## What is needed
The result should be an exact copy of the lines from the one with "THEIR| Lucy Chunky" through the last line of the data below, both included.

Edit difference data
════════

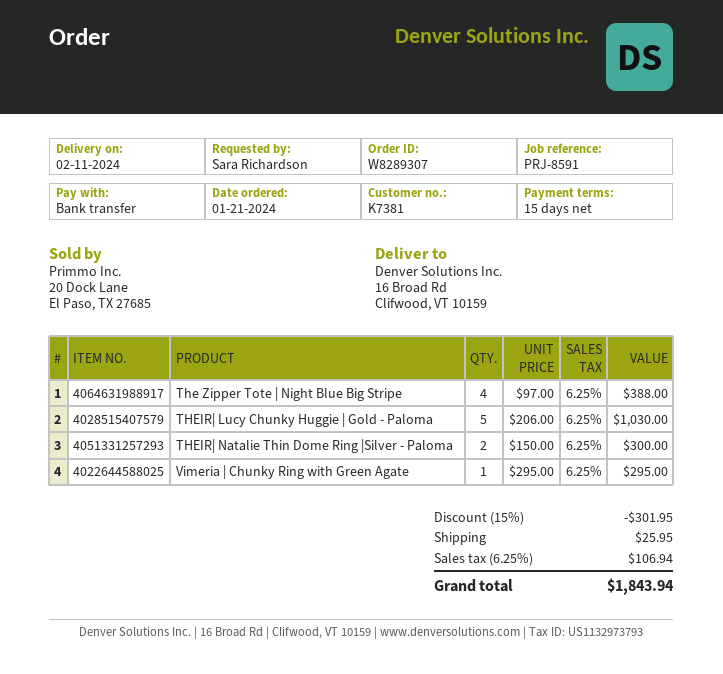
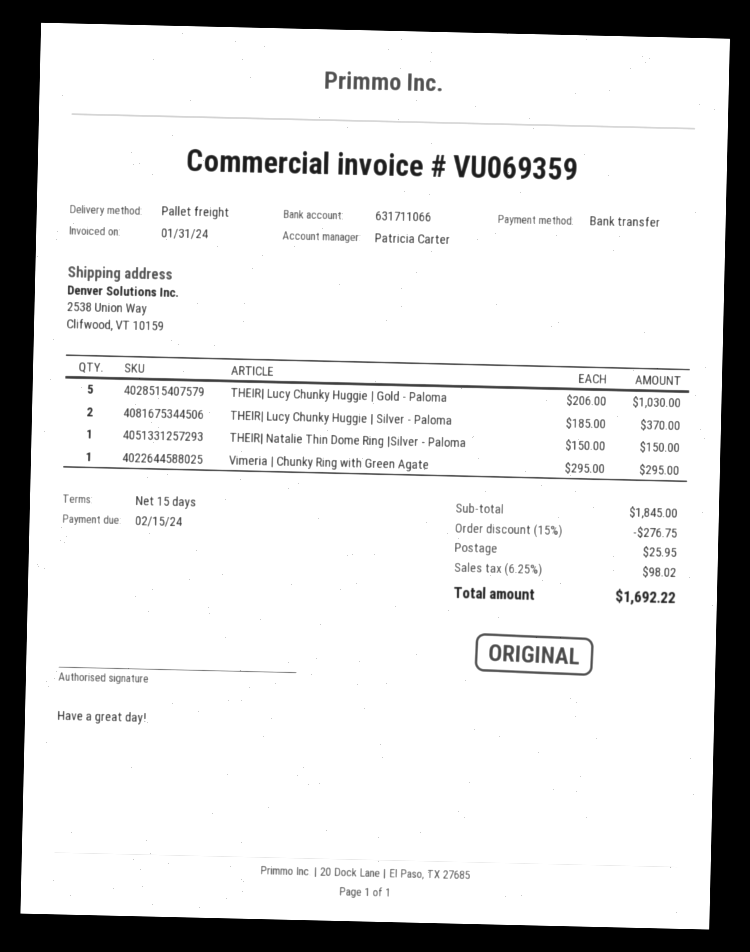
ship to: 16 Broad Rd, Clifwood, VT 10159 -> 2538 Union Way, Clifwood, VT 10159
The Zipper Tote | Night Blue Big Stripe: 4 x 97.00 = 388.00 -> none
THEIR| Natalie Thin Dome Ring |Silver - Paloma: 2 x 150.00 = 300.00 -> 1 x 150.00 = 150.00
THEIR| Lucy Chunky Huggie | Silver - Paloma: none -> 2 x 185.00 = 370.00
discount: 15% = 301.95 -> 15% = 276.75
tax: 6.25% = 106.94 -> 6.25% = 98.02
total: 1843.94 -> 1692.22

════════

## Your response
THEIR| Lucy Chunky Huggie | Silver - Paloma: none -> 2 x 185.00 = 370.00
discount: 15% = 301.95 -> 15% = 276.75
tax: 6.25% = 106.94 -> 6.25% = 98.02
total: 1843.94 -> 1692.22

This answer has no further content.